◆ Exercise aim ◆
Only one stretch of the data below is wanted: the lines starting at the one with "- Journey time: Between" and ending at the one with "- It is possible", both included, given again exactly.
====== Data shown
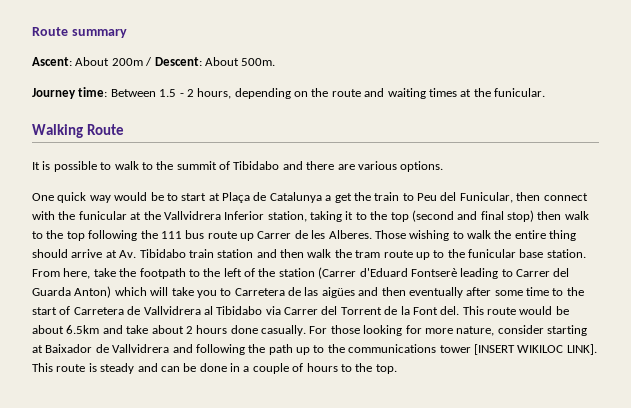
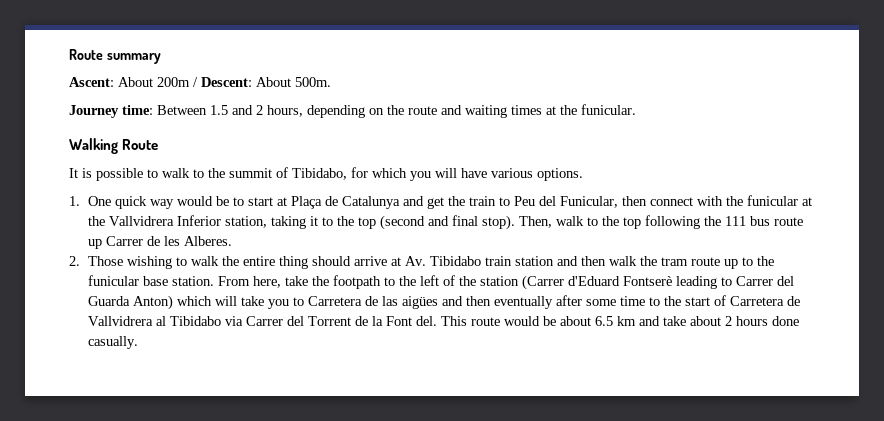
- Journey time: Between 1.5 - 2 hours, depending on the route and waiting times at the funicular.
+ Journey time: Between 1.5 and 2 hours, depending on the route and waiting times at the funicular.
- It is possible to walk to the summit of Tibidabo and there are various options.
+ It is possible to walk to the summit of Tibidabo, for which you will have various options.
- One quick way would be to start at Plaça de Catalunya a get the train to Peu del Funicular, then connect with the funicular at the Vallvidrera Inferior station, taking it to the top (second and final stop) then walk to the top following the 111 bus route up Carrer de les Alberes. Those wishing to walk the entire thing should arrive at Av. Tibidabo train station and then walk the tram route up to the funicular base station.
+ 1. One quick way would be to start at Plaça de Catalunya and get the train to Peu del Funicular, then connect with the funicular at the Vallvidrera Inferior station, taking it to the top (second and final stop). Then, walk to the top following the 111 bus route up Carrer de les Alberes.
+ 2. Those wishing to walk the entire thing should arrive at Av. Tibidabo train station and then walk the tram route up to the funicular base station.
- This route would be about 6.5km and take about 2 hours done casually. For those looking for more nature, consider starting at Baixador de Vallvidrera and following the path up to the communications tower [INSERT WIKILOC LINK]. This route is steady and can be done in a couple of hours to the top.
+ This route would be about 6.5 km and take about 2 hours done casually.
============
====== Data shown
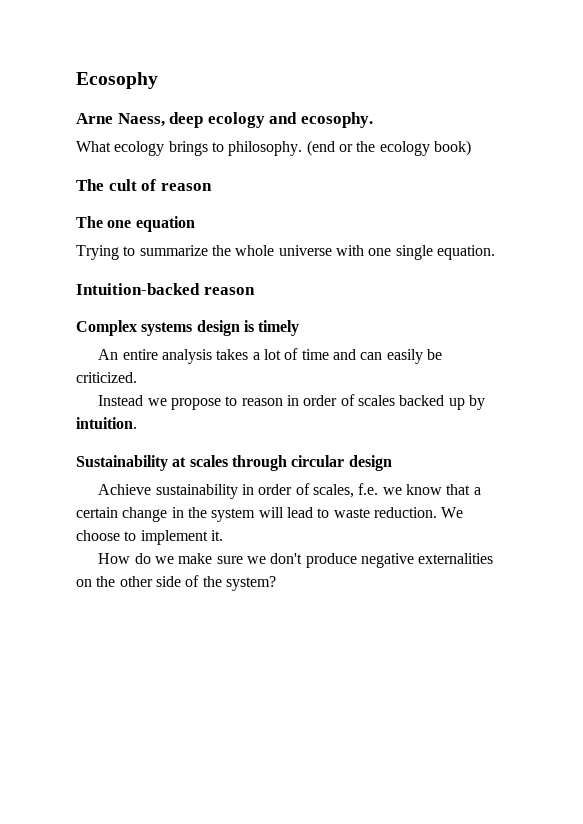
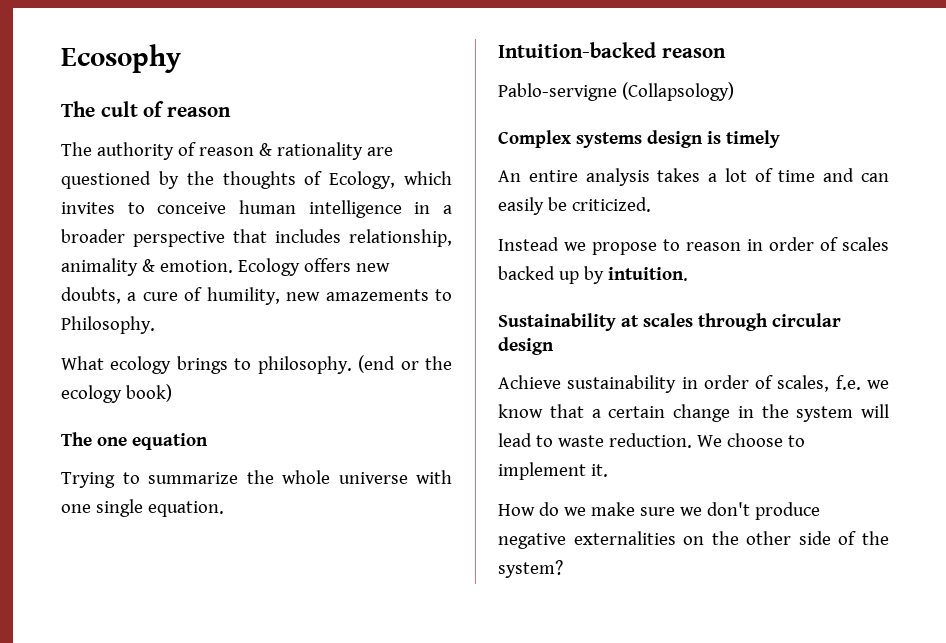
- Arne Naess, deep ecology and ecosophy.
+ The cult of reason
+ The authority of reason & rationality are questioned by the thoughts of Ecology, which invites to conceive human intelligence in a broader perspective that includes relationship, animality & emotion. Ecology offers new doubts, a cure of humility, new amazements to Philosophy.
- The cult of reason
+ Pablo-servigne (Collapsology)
============
◆ Your solution ◆
- Journey time: Between 1.5 - 2 hours, depending on the route and waiting times at the funicular.
+ Journey time: Between 1.5 and 2 hours, depending on the route and waiting times at the funicular.
- It is possible to walk to the summit of Tibidabo and there are various options.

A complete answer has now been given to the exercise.